Using reflexology, applying pressure at precise intervals along the bone on the medial edge of the big toe ( cervical spine 1-8 ) tender spots may be experienced by the patient indicating areas of concern. Any tenderness experienced from applying pressure to the lateral side of the big toe indicates involvement of the sternocleidomastoid muscle nerves of the neck. Linking to the nerve supply to the trapezius and deltoid muscles of the upper back and shoulder will enable these muscles to relax. Improving flexibility of the cervical spine and mobility of the neck. The same principles can be applied using the thumb of the hand.

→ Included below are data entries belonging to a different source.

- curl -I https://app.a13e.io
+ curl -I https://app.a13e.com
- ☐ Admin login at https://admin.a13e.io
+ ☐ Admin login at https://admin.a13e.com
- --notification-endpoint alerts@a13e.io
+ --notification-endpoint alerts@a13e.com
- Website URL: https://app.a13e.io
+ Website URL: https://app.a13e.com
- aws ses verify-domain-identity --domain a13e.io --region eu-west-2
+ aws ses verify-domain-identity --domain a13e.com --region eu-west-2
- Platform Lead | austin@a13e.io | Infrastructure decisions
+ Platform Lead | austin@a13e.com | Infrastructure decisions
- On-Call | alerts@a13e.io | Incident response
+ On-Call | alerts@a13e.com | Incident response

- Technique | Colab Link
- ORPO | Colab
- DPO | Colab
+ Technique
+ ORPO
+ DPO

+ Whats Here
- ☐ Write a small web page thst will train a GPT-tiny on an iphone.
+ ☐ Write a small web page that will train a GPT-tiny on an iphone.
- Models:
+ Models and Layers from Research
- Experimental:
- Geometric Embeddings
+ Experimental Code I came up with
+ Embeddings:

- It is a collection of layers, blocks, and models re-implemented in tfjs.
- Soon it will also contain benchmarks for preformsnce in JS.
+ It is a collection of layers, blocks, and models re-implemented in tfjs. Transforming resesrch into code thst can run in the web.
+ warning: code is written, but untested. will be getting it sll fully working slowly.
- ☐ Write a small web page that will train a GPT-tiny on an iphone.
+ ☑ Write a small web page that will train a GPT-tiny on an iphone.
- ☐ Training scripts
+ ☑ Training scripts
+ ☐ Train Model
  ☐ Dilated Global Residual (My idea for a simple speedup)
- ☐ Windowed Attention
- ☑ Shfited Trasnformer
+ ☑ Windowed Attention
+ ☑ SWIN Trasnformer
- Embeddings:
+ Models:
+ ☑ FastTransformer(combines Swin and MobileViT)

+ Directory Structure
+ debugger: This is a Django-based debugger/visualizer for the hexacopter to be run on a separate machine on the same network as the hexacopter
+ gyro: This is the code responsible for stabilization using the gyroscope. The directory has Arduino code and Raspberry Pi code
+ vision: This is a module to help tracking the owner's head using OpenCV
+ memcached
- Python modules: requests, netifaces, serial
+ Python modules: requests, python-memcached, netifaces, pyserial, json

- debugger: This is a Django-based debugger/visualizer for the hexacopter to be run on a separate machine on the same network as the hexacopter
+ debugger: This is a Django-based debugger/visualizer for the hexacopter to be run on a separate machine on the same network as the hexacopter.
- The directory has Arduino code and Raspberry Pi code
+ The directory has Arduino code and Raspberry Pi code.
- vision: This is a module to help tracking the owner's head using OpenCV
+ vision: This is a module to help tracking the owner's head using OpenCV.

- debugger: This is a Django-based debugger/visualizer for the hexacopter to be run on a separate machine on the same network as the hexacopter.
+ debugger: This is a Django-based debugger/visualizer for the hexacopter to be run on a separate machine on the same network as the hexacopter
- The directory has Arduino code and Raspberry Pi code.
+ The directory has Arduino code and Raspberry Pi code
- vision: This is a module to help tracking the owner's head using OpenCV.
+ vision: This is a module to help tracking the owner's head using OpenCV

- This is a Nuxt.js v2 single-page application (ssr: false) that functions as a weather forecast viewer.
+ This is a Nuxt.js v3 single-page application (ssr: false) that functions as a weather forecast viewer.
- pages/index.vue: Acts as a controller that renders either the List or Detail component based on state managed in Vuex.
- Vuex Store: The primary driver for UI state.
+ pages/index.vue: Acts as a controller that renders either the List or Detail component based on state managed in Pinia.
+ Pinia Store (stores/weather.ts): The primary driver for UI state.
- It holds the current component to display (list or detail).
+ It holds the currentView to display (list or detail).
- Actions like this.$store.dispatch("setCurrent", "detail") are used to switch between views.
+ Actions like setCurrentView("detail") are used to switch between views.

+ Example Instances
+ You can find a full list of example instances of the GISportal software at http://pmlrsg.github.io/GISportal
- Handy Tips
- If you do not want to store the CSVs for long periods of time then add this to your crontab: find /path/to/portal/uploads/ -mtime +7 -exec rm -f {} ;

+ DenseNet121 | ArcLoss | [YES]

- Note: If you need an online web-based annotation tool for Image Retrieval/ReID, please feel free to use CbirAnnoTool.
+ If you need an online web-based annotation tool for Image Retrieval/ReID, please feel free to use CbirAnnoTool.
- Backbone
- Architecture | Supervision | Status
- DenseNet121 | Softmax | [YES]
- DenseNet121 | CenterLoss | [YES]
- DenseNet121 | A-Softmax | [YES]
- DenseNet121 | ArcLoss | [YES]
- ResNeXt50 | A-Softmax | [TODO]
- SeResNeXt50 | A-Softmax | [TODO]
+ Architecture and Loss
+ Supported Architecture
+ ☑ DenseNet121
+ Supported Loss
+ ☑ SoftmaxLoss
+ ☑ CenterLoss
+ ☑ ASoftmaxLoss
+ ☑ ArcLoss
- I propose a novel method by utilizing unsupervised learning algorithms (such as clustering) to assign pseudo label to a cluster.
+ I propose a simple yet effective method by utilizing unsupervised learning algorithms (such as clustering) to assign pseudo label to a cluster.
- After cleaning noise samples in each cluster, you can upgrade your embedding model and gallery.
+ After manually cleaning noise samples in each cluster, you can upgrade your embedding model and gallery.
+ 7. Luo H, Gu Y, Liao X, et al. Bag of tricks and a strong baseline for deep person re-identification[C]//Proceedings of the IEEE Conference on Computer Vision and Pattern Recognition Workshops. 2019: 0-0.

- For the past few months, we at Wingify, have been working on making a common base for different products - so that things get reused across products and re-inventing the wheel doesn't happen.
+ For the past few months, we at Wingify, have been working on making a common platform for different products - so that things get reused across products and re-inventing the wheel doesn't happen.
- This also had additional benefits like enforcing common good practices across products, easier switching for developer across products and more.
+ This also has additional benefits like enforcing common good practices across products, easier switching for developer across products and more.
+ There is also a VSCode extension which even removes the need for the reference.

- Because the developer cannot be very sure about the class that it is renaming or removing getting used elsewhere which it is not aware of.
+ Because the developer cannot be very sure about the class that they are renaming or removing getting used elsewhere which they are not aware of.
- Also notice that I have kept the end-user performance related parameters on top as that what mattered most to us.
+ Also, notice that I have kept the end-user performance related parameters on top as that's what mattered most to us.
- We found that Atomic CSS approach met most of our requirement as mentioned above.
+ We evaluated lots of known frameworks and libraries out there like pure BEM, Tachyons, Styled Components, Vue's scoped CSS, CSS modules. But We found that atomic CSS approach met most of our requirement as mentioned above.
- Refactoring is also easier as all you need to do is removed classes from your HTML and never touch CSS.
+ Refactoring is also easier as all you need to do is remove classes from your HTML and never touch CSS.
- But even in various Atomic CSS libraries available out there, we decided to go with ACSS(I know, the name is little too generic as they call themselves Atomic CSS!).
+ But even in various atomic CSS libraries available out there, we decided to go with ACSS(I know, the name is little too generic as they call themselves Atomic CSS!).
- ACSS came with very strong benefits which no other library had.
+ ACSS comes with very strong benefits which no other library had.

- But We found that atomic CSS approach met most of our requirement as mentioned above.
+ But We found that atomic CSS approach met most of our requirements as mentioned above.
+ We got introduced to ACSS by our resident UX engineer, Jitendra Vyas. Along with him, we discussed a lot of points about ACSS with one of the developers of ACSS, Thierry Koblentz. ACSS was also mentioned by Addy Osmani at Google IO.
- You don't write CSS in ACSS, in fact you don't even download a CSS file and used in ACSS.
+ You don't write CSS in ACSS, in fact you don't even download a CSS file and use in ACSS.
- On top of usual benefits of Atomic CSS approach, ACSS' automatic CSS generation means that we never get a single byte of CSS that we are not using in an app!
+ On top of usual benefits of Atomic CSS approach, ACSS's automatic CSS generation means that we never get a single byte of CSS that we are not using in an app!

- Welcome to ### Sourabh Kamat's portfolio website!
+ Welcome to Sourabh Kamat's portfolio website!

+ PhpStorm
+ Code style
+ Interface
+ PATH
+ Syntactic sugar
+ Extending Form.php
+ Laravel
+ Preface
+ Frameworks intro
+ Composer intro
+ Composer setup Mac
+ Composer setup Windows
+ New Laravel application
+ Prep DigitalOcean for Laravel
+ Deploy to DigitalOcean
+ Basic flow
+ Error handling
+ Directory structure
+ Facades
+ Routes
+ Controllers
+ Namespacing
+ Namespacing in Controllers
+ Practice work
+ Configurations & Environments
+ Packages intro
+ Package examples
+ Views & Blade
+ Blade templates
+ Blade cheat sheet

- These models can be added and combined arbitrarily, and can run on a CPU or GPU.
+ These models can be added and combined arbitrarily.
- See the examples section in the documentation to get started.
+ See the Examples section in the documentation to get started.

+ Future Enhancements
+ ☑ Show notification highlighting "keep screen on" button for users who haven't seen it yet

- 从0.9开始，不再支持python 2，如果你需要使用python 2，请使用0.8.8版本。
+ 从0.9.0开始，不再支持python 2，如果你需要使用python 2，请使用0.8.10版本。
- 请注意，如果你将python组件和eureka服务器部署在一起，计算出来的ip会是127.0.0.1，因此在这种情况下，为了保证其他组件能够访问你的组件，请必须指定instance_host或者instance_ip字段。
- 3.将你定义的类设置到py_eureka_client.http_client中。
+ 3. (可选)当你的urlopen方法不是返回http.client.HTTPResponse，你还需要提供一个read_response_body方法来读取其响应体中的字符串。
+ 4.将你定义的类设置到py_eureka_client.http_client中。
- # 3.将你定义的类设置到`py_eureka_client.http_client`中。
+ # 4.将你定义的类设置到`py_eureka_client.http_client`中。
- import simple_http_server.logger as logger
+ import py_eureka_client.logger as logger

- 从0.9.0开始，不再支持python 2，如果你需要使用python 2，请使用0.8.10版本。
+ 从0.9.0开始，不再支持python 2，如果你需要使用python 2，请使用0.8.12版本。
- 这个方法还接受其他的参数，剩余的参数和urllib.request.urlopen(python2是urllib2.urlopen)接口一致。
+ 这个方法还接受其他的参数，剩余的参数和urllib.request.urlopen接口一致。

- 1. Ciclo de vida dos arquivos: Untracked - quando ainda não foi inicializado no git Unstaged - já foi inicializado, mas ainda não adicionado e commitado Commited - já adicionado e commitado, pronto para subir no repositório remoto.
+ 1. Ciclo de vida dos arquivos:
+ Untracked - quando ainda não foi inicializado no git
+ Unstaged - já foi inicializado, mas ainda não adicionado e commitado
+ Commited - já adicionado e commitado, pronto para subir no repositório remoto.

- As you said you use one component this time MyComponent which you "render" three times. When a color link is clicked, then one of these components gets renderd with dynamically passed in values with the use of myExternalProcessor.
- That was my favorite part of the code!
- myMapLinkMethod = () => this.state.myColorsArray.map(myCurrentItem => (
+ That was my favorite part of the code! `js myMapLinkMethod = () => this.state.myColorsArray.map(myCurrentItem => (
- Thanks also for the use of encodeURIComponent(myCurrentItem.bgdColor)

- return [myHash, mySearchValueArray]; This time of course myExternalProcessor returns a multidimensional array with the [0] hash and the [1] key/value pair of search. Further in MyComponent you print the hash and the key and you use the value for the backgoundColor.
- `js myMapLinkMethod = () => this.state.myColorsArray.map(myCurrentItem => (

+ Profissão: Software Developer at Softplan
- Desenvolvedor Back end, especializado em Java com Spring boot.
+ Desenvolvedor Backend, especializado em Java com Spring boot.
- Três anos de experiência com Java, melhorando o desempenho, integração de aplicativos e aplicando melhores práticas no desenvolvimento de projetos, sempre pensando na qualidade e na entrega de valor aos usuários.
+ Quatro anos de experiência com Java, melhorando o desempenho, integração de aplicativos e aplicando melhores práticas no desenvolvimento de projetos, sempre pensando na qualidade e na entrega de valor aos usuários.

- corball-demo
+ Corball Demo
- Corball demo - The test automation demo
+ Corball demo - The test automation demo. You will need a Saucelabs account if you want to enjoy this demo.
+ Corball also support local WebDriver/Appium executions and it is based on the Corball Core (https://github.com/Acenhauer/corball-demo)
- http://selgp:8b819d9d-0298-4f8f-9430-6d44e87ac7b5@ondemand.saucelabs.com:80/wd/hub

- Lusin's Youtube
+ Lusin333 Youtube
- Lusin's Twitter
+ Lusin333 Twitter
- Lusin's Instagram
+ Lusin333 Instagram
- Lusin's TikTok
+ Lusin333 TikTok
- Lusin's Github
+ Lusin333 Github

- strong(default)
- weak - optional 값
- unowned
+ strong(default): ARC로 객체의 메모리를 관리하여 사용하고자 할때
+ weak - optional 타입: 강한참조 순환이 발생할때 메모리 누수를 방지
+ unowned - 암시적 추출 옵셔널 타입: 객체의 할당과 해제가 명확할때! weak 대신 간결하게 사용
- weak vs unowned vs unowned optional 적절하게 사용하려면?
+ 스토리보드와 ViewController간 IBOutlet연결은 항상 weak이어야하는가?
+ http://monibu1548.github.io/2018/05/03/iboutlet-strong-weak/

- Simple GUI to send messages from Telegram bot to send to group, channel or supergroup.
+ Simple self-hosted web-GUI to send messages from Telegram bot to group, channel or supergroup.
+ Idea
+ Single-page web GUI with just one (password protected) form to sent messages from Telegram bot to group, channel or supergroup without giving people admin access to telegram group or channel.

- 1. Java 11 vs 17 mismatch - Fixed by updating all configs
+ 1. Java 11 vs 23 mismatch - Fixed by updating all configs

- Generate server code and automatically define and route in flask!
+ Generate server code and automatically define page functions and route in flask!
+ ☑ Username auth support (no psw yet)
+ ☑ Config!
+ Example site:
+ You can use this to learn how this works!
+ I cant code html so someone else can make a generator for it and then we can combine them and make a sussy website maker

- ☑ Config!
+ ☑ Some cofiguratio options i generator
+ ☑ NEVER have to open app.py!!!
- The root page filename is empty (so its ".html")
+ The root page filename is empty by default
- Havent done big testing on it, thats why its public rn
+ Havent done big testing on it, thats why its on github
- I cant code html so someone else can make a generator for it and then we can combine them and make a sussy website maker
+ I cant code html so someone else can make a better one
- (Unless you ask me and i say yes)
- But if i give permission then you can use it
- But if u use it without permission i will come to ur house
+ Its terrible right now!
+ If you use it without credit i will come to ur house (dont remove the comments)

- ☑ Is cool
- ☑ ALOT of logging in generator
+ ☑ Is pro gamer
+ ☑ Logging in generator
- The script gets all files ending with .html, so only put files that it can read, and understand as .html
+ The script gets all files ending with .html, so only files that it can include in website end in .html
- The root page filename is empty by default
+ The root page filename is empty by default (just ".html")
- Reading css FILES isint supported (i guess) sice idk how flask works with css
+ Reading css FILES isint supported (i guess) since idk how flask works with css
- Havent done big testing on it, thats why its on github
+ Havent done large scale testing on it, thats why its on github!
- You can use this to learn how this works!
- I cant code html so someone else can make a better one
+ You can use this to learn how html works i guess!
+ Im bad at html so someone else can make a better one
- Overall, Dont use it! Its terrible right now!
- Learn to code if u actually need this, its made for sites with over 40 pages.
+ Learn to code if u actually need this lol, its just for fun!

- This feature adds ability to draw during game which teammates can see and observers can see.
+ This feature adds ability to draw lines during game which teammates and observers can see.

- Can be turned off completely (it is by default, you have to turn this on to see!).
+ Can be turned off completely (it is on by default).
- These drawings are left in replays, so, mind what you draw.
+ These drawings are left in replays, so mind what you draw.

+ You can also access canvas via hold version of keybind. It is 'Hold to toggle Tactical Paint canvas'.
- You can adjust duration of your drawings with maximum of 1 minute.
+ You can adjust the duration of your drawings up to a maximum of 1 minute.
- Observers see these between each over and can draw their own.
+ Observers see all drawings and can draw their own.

Stress is a huge trigger for neck problems as emotions can affect how the physical body reacts. Poor posture, sleep and mobility can be the result of not recognising when the body is reacting to stress. How often have you found your shoulders up under your ears and the relief experienced when you let them drop back into their natural position. Chronic neck immobility can occur when we are no longer able to drop our shoulders or turn our head as the muscle spasms become so deeply embedded that the muscles involved believe this is the norm. Chronic neck muscle spasm shortens muscle pulling the ligaments and tendons that attach muscle to muscle and muscle to bone. This process may adversely affect the natural position of the cervical spine. Pinching nerves causing pain and restricting blood flow to the brain resulting in a fuzzy brain or a change in mood and cognitive ability. It may also affect the natural posture of the head, creating a lean to the left or right. This may affect balance and impede the function of the twelve cranial nerves… another article I think! If you are experiencing a pain in the neck… or in any other area remember that pain is the body’s way of issuing a warning, always listen to your body.